Les analystes demeurent sceptiques
La présentation du « Future Plan » n’a pas convaincu les marchés. Les analystes de Bloomberg Intelligence estiment que Volkswagen devra aller beaucoup plus loin pour retrouver sa compétitivité. Chez Bernstein, on critique un plan rempli de bonnes intentions, mais dépourvu de mesures concrètes et d’échéanciers précis. Patrick Hummel, analyste chez UBS, estime pour sa part que le constructeur risque d’agir beaucoup trop lentement alors qu’une guerre de prix avec les fabricants chinois semble désormais inévitable en Europe. Selon lui, Volkswagen n’aura d’autre choix que de réduire drastiquement ses coûts de production en Allemagne s’il veut préserver sa rentabilité.

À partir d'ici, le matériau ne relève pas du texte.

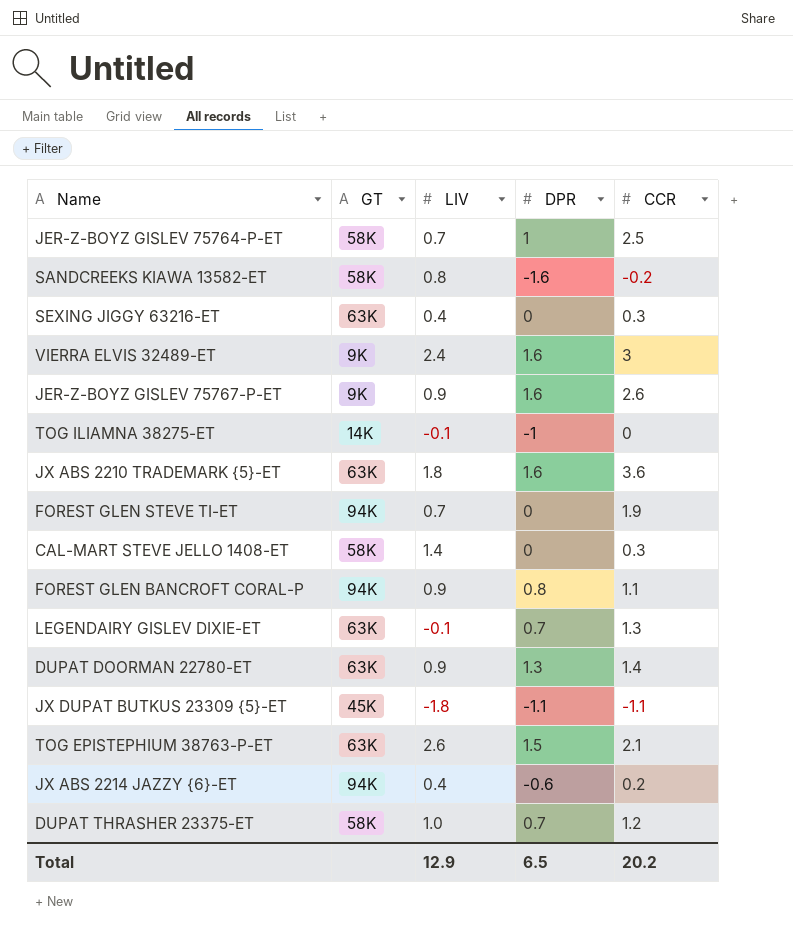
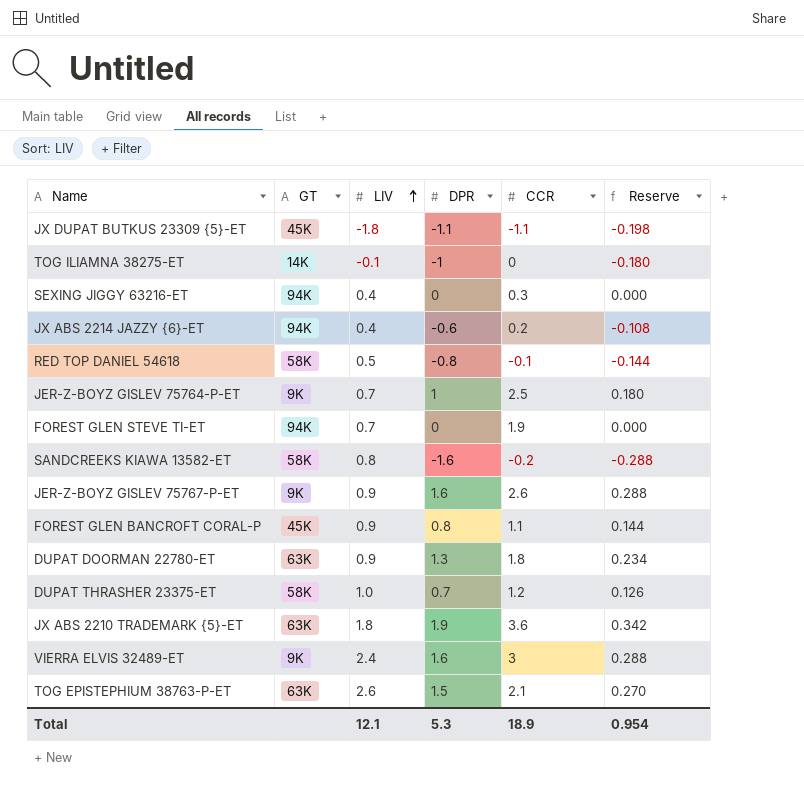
row order: none -> LIV ascending
column Reserve | formula: none -> [DPR] * 0.18
row CAL-MART STEVE JELLO 1408-ET: 58K | 1.4 | 0 | 0.3 -> none
row LEGENDAIRY GISLEV DIXIE-ET: 63K | -0.1 | 0.7 | 1.3 -> none
SEXING JIGGY 63216-ET | GT: 63K -> 94K
row RED TOP DANIEL 54618: none -> 58K | 0.5 | -0.8 | -0.1 | -0.144
JER-Z-BOYZ GISLEV 75764-P-ET | GT: 58K -> 9K
FOREST GLEN BANCROFT CORAL-P | GT: 94K -> 45K
DUPAT DOORMAN 22780-ET | CCR: 1.4 -> 1.8
JX ABS 2210 TRADEMARK {5}-ET | DPR: 1.6 -> 1.9
Total | LIV: 12.9 -> 12.1
Total | DPR: 6.5 -> 5.3
Total | CCR: 20.2 -> 18.9

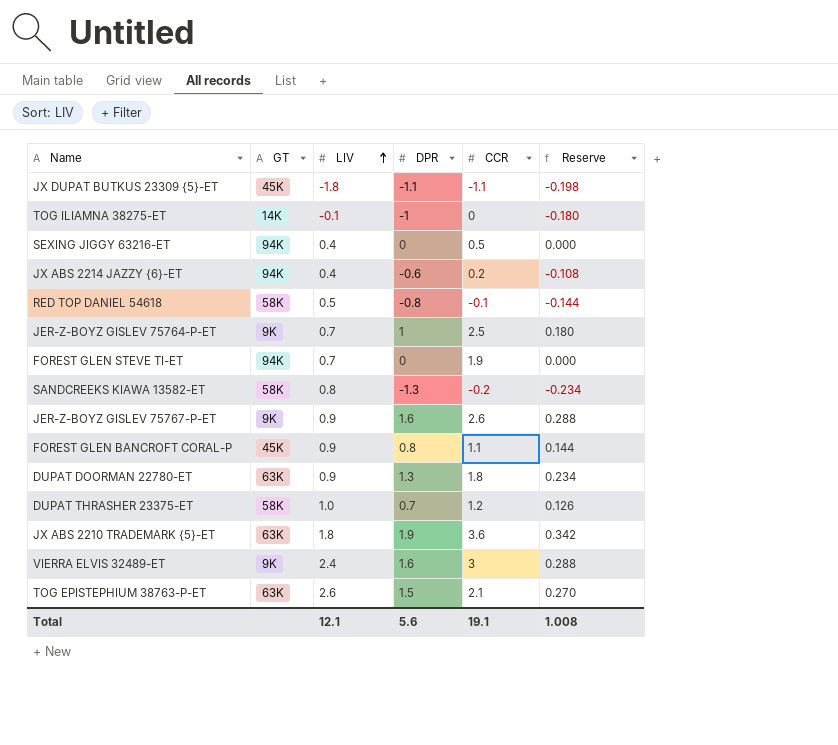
SEXING JIGGY 63216-ET | CCR: 0.3 -> 0.5
SANDCREEKS KIAWA 13582-ET | DPR: -1.6 -> -1.3
SANDCREEKS KIAWA 13582-ET | Reserve: -0.288 -> -0.234
Total | DPR: 5.3 -> 5.6
Total | CCR: 18.9 -> 19.1
Total | Reserve: 0.954 -> 1.008

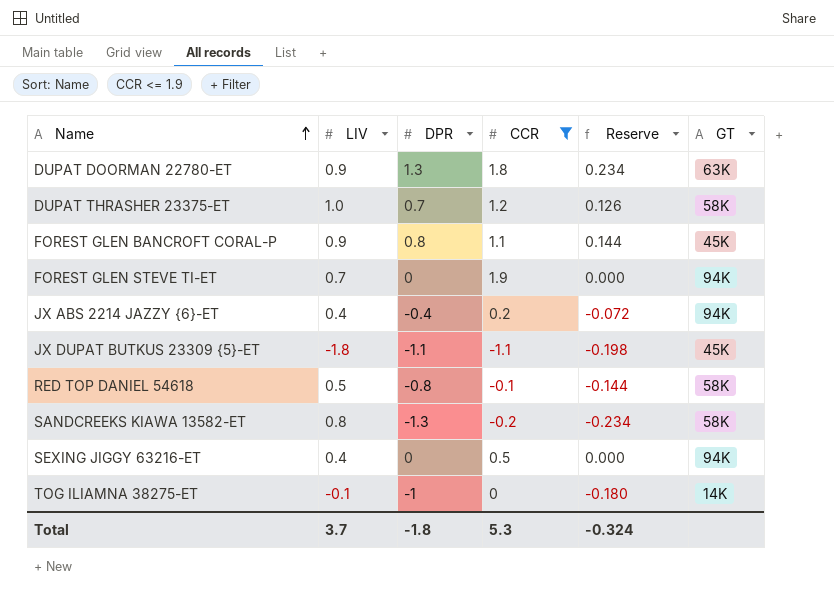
filter: none -> CCR <= 1.9
row order: LIV ascending -> Name ascending
column GT | position: 2 -> 6
JX ABS 2214 JAZZY {6}-ET | DPR: -0.6 -> -0.4
JX ABS 2214 JAZZY {6}-ET | Reserve: -0.108 -> -0.072
Total | LIV: 12.1 -> 3.7
Total | DPR: 5.6 -> -1.8
Total | CCR: 19.1 -> 5.3
Total | Reserve: 1.008 -> -0.324

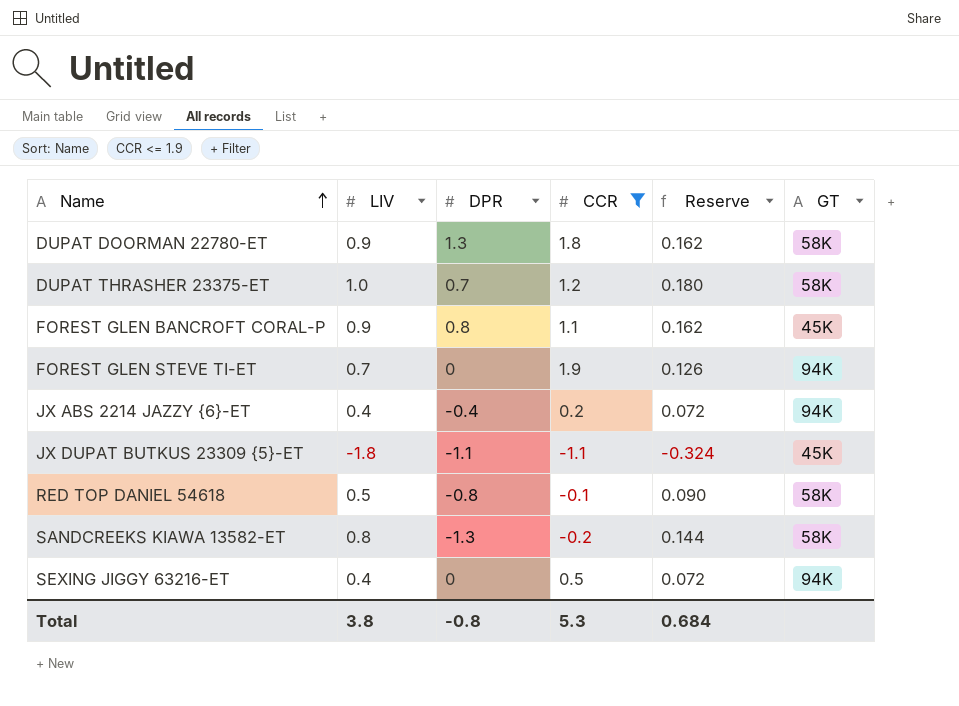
column Reserve | formula: [DPR] * 0.18 -> [LIV] * 0.18
row TOG ILIAMNA 38275-ET: -0.1 | -1 | 0 | -0.180 | 14K -> none
DUPAT DOORMAN 22780-ET | GT: 63K -> 58K
Total | LIV: 3.7 -> 3.8
Total | DPR: -1.8 -> -0.8
Total | Reserve: -0.324 -> 0.684

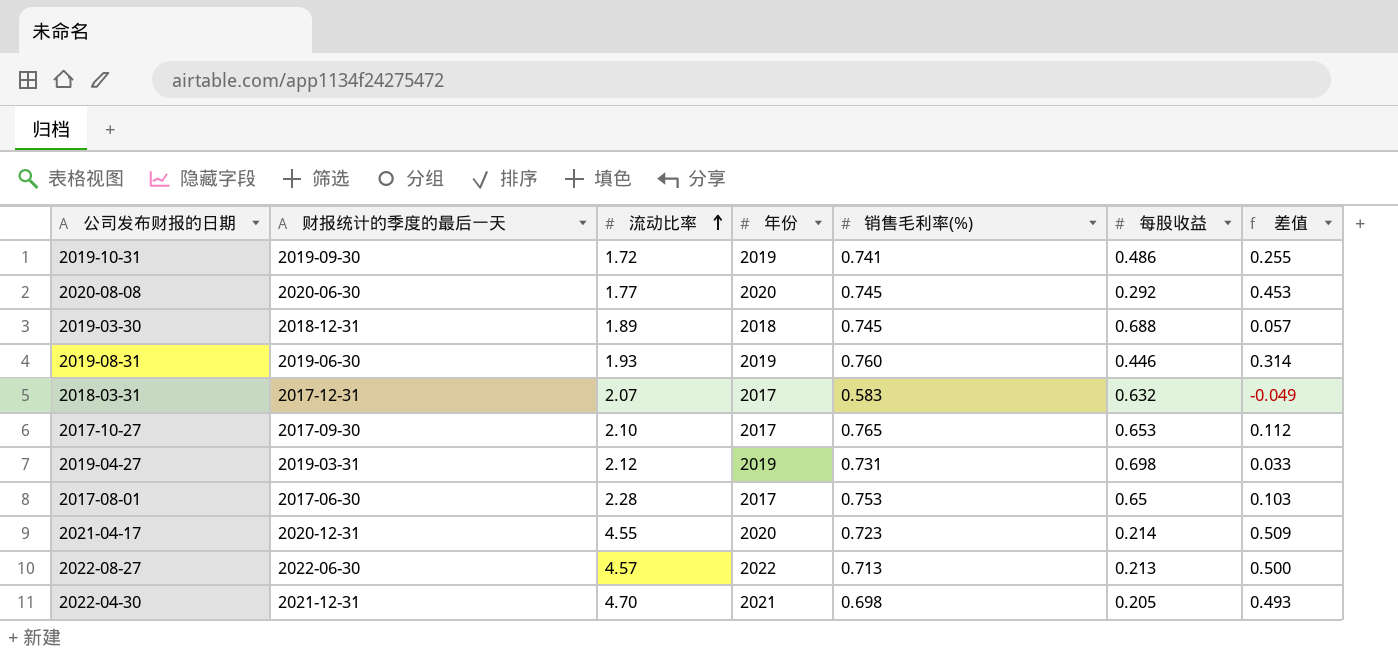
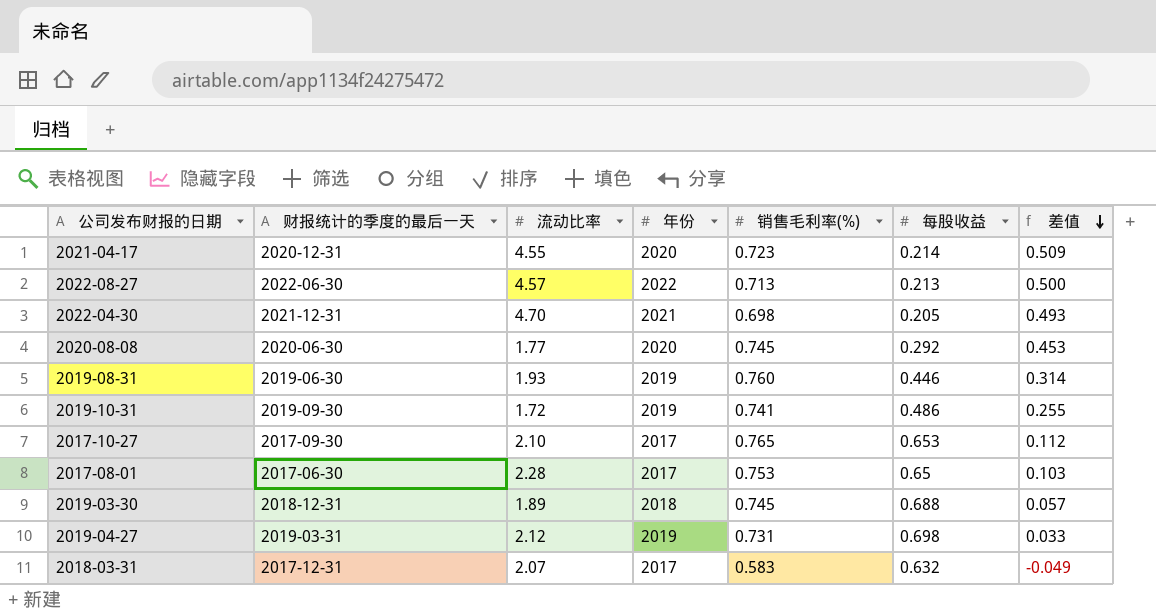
row order: 流动比率 ascending -> 差值 descending

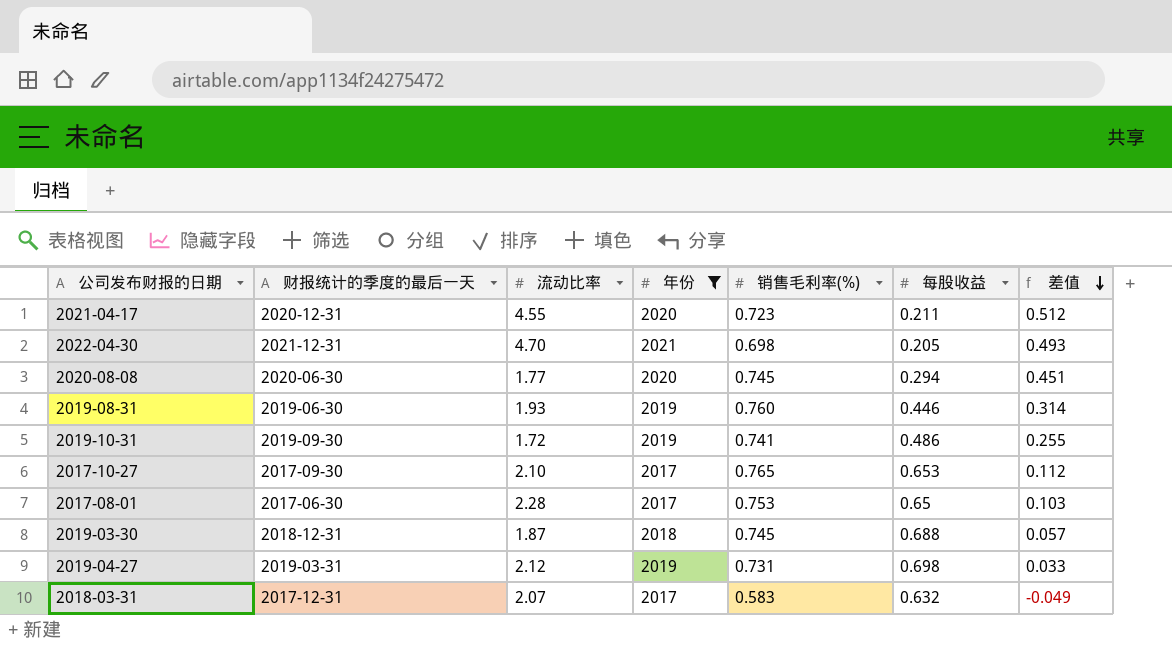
filter: none -> 年份 != 2022
2021-04-17 | 每股收益: 0.214 -> 0.211
2021-04-17 | 差值: 0.509 -> 0.512
2020-08-08 | 每股收益: 0.292 -> 0.294
2020-08-08 | 差值: 0.453 -> 0.451
2019-03-30 | 流动比率: 1.89 -> 1.87

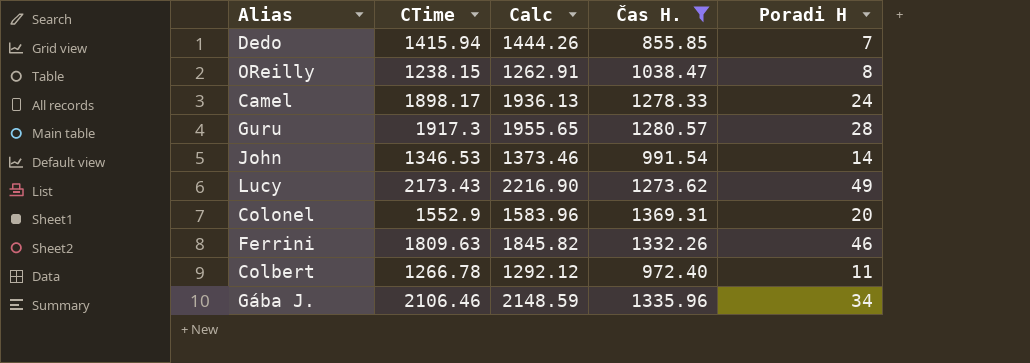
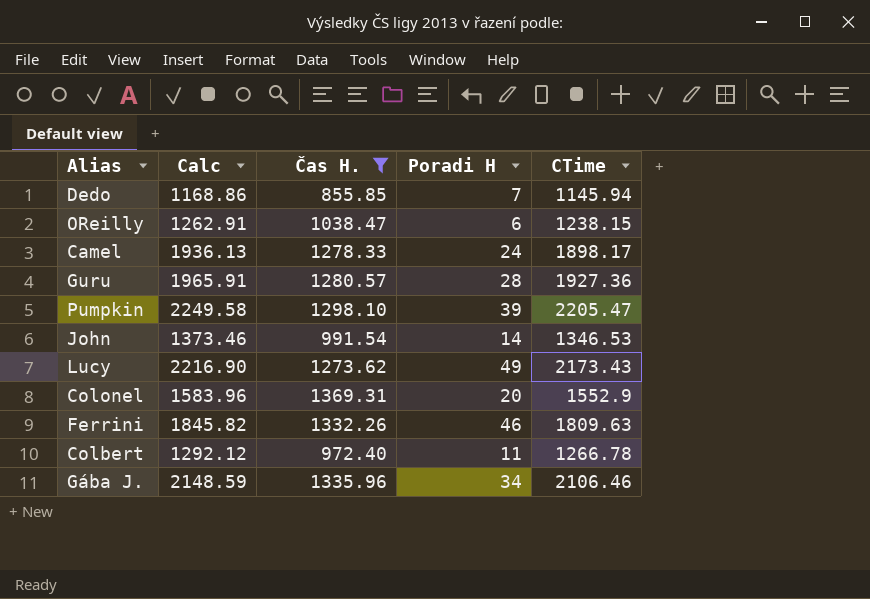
column CTime | position: 2 -> 5
Dedo | Calc: 1444.26 -> 1168.86
Dedo | CTime: 1415.94 -> 1145.94
OReilly | Poradi H: 8 -> 6
Guru | Calc: 1955.65 -> 1965.91
Guru | CTime: 1917.3 -> 1927.36
row Pumpkin: none -> 2249.58 | 1298.10 | 39 | 2205.47

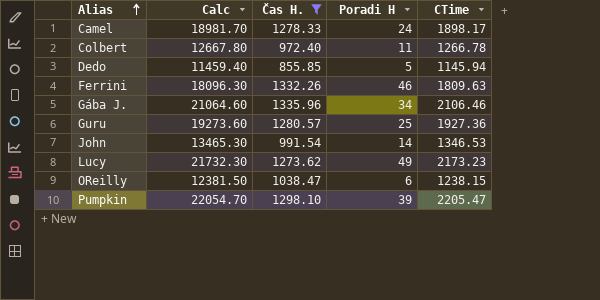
row order: none -> Alias ascending
column Calc | formula: [CTime] * 1.02 -> [CTime] * 10
row Colonel: 1583.96 | 1369.31 | 20 | 1552.9 -> none
Dedo | Poradi H: 7 -> 5
Guru | Poradi H: 28 -> 25
Lucy | CTime: 2173.43 -> 2173.23

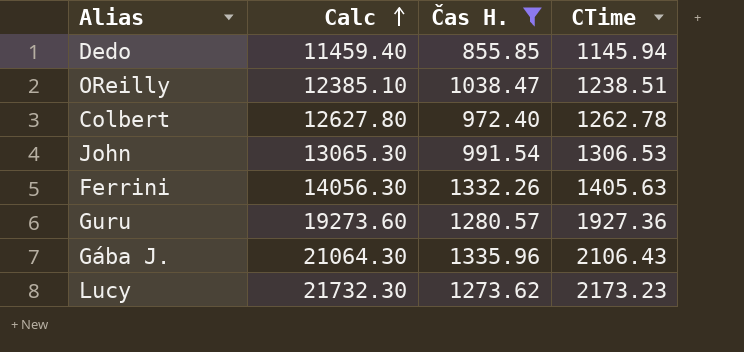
row order: Alias ascending -> Calc ascending
column Poradi H | position: 4 -> none
row Camel: 18981.70 | 1278.33 | 24 | 1898.17 -> none
row Pumpkin: 22054.70 | 1298.10 | 39 | 2205.47 -> none
OReilly | Calc: 12381.50 -> 12385.10
OReilly | CTime: 1238.15 -> 1238.51
Colbert | Calc: 12667.80 -> 12627.80
Colbert | CTime: 1266.78 -> 1262.78
John | Calc: 13465.30 -> 13065.30
John | CTime: 1346.53 -> 1306.53
Ferrini | Calc: 18096.30 -> 14056.30
Ferrini | CTime: 1809.63 -> 1405.63
Gába J. | Calc: 21064.60 -> 21064.30
Gába J. | CTime: 2106.46 -> 2106.43

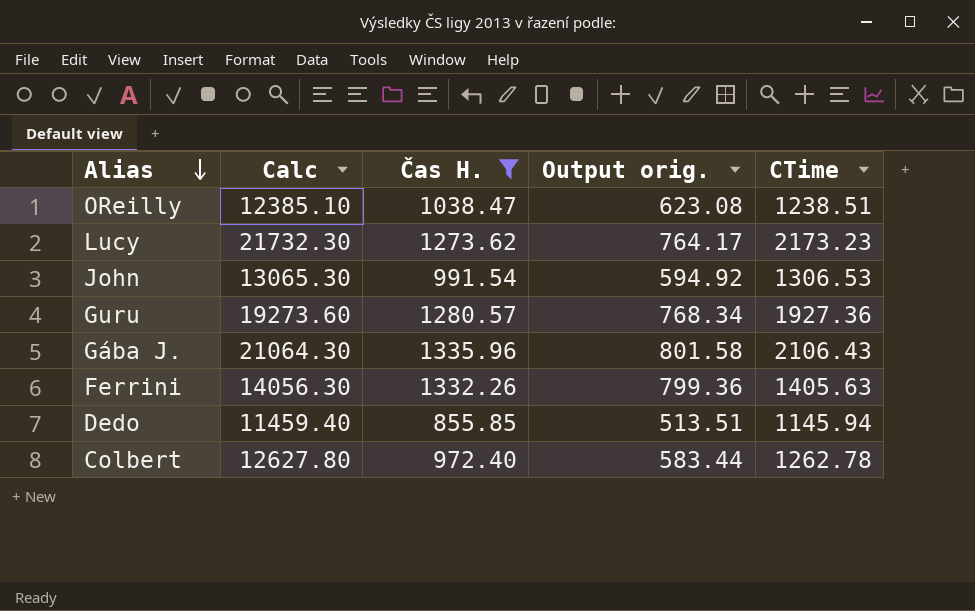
row order: Calc ascending -> Alias descending
column Output orig. | formula: none -> [Čas H.] * 0.6

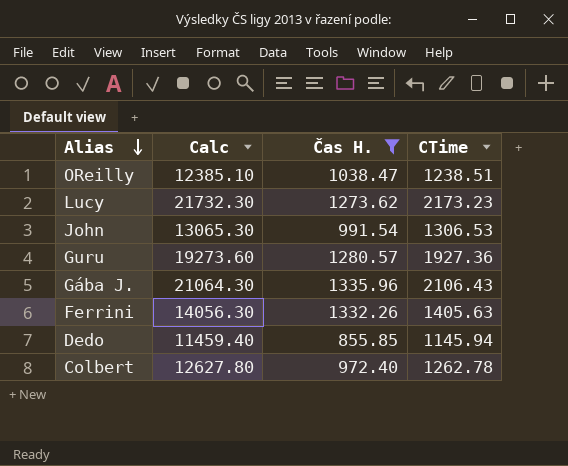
column Output orig. | formula: [Čas H.] * 0.6 -> none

Un défi politique pour l’Allemagne
Les difficultés de Volkswagen dépassent largement le cadre de l’entreprise. Le constructeur demeure un pilier industriel allemand et l’un des plus importants employeurs du pays. Une restructuration de cette ampleur représenterait un défi politique majeur pour le gouvernement du chancelier Friedrich Merz, déjà confronté à une croissance économique anémique et à une montée des partis d’opposition. L’avenir de Volkswagen est ainsi devenu un symbole des difficultés auxquelles fait face toute l’industrie automobile européenne dans sa transition vers une nouvelle réalité dominée par l’électrification, la concurrence chinoise et la pression constante sur les coûts.